I don’t know how to even begin this blog post. My heart is overwhelmed! I came to the Philippines’ First Successful Living Summit not knowing anyone. There was zero people I knew in the entire 90+ people in that convention room at Marriott Hotel before arriving. But I ended up knowing many of them and mostly, knowing more about myself in a whole new level.
Quite honestly on the first day, I didn’t like many things about the Summit. I had my expectations. If I would describe Day 1, it would be “uncomfortable”. Uncomfortable in that it made me go outside of what I am used to. It made me go out of my comfort zone. And it was difficult.

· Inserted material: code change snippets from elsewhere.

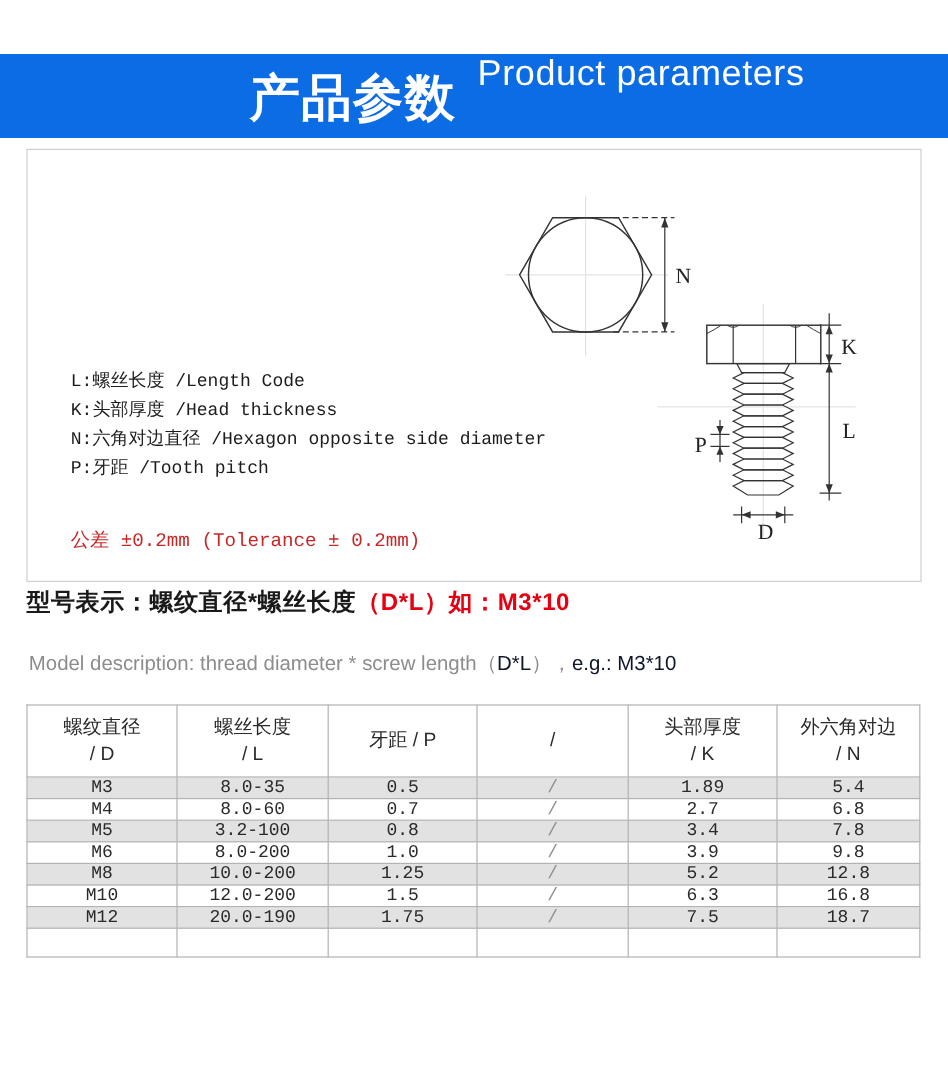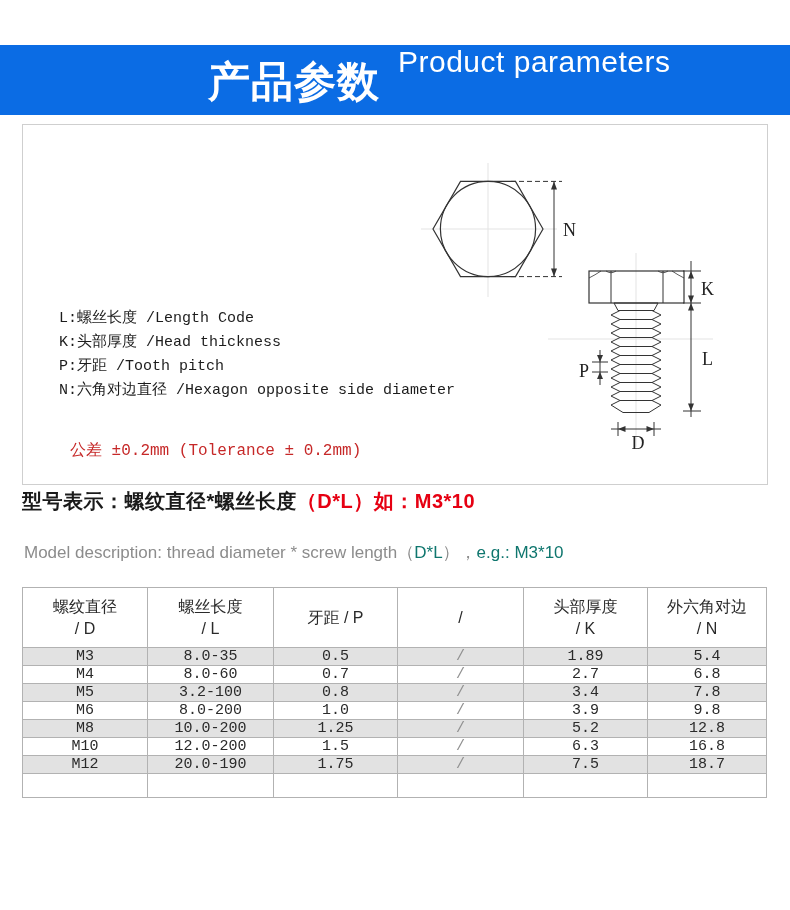--- a/index.html
+++ b/index.html
@@ -165,8 +165,8 @@
   <div class="legend">
     <div>L:螺丝长度 /Length Code</div>
     <div>K:头部厚度 /Head thickness</div>
+    <div>N:六角对边直径 /Hexagon opposite side diameter</div>
     <div>P:牙距 /Tooth pitch</div>
-    <div>N:六角对边直径 /Hexagon opposite side diameter</div>
   </div>
   <div class="tolerance">公差 ±0.2mm (Tolerance ± 0.2mm)</div>
 </div>

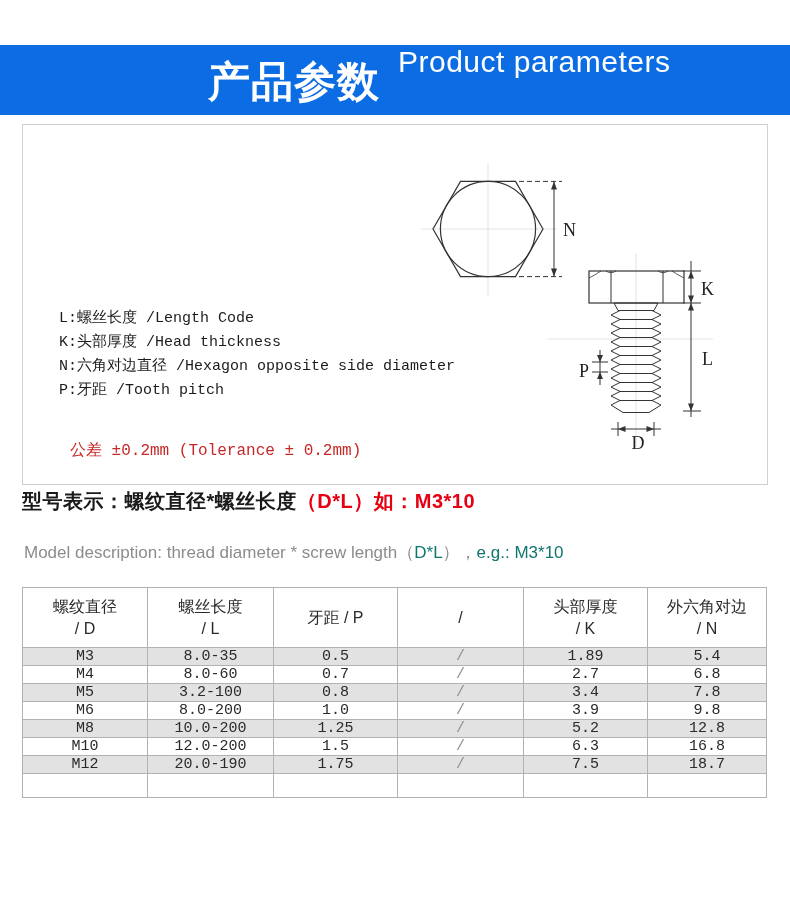--- a/index.html
+++ b/index.html
@@ -29,7 +29,7 @@
   .tolerance{
     position:absolute;left:36px;top:315px;
     font-family:"Liberation Mono","DejaVu Sans Mono",monospace;
-    font-size:16px;color:#c62828;margin-left:11px;
+    font-size:16px;color:#c62828;
   }
   
   .model-zh{

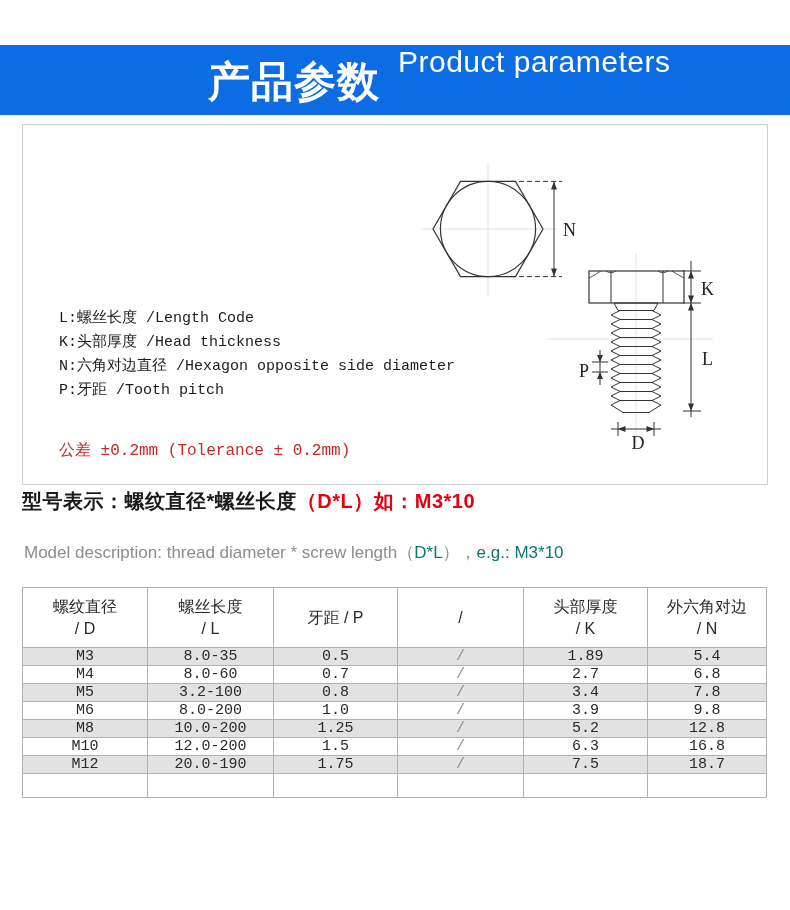--- a/index.html
+++ b/index.html
@@ -41,7 +41,7 @@
     position:absolute;left:24px;top:541px;
     font-size:17px;color:#8c8c8c;
   }
-  .model-en .softred{color:#0f766e;}
+  .model-en .softred{color:#0f172a;}
   
   table.spec{
     position:absolute;left:22px;top:587px;width:744px;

And Day 2 was even more difficult. Actually, I was pretty much involved on the first day reciting, raising my hands and giving my insights but had hidden in my shell the following day. Because……. I cried. No, I bawled like a helpless baby. I crumbled. I broke down into pieces. I was forced to face reality. I still think about it today and still makes me tearful but a good cry at that. I was faced with a challenge to stay where I am at or face my issues and receive freedom. I chose the latter.
And Day 3 during graduation, again and again, tears came flowing like a river. I knew in my heart that I had made the right choice to kick stubbornness out of my life and embrace change. And it did lead me to peace.
Thinking about what happened over the last 3 days, although it wasn’t something I expected, God knew what I “needed” to hear and ultimately what I needed to DO. And that brought about transformation.
More than anything, I am thankful for the leaders who made this event happen. I admire their courage to pursue the unknown. Will the event be successful? What do we do? Where do we start? But then… how do they know if they don’t do it? It turns out to be an ultra successful event! I say it was successful not because of the number of people who attended but because of the kind of transformation each one of us experienced in our own ways.
With that, I want to thank Ever Miranda, Ferdinand and LaDonna Galang, Jeannyn Medina, Aris Ramos, George Estrada and Rica Fernandez for believing that Successful Living Summit deserves to be in the Philippines.
And yes, I am excited to attend SLS 2!